Honey From the Lion's Carcass

Judges 14:8-9 - A Neville Goddard interpretation

Read Judges 14 in context

Scripture Focus

8And after a time he returned to take her, and he turned aside to see the carcase of the lion: and, behold, there was a swarm of bees and honey in the carcase of the lion.
9And he took thereof in his hands, and went on eating, and came to his father and mother, and he gave them, and they did eat: but he told not them that he had taken the honey out of the carcase of the lion.
Judges 14:8-9

Biblical Context

Samson returns to the betrothed, finds honey in the lion’s carcass, takes some, and shares it with his parents.

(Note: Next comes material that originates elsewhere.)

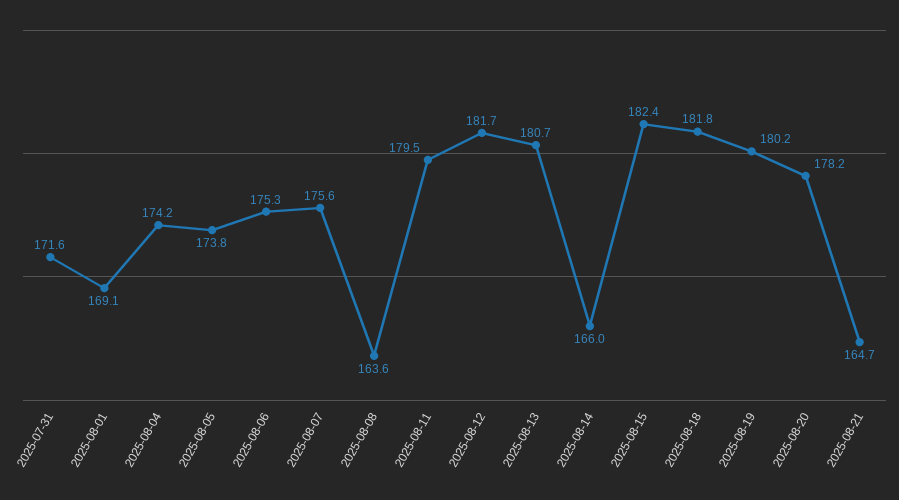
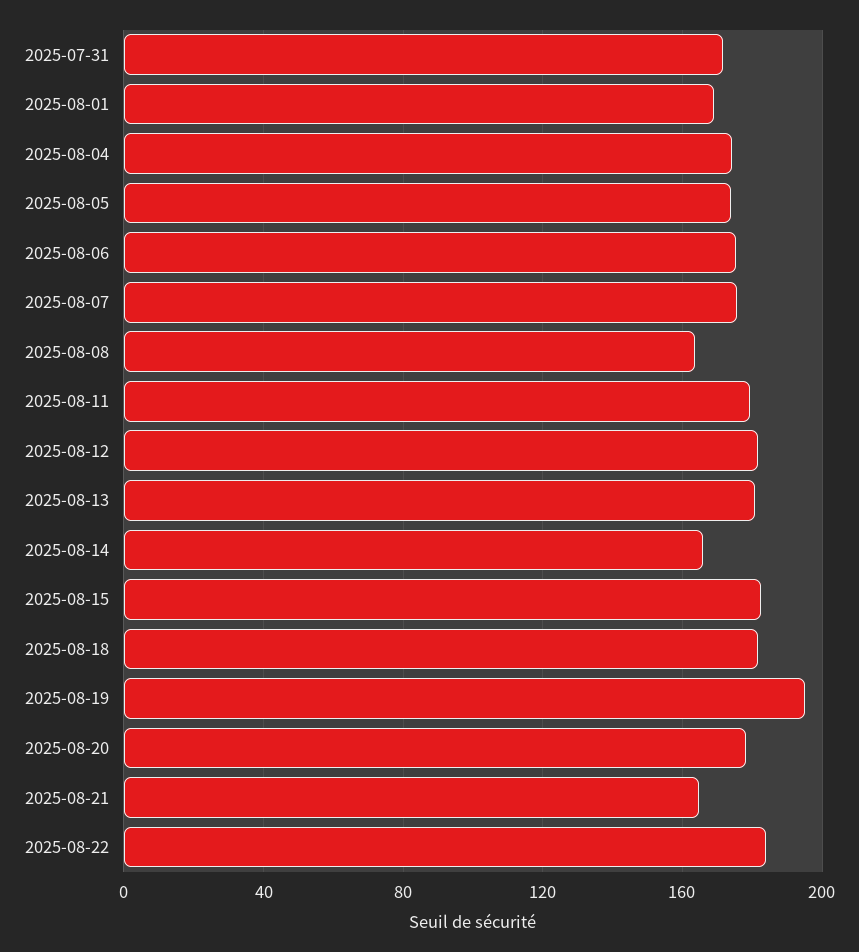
2025-08-19: 180.2 -> 195
2025-08-22: none -> 185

He does not tell them that the honey came from that carcass.

Neville's Inner Vision

Behold the inner scripture: the outer text is a mirror of your inward state. The lion’s carcass is the dead form of a once-strong impulse, now seen through awareness. The bees and honey show that sweetness can spring from what you have allowed to die within you when you refuse to feed the old appetite. The honey is the realized idea, nourishment you bring back into the house of life. When Samson offers it to his parents, he illustrates how the fruits of inner victory feed the outer world—the family, the guidance you give, the sense of care you share. He conceals the source, exposing a quiet truth: the seed of your inner work need not be explained to everyone; the fruit speaks loud enough. Providence—your I AM—moves through revision: turning decay into value, fear into gratitude, limitation into abundance. Your task is to inhabit that awareness now: envision the old impulse dying and the new insight nourishing you and all whom you love.

Practice This Now

Assume the feeling: the old impulse has died and a nourishing idea now flows. Then imagine sharing its fruit with your loved ones, without explaining the origin.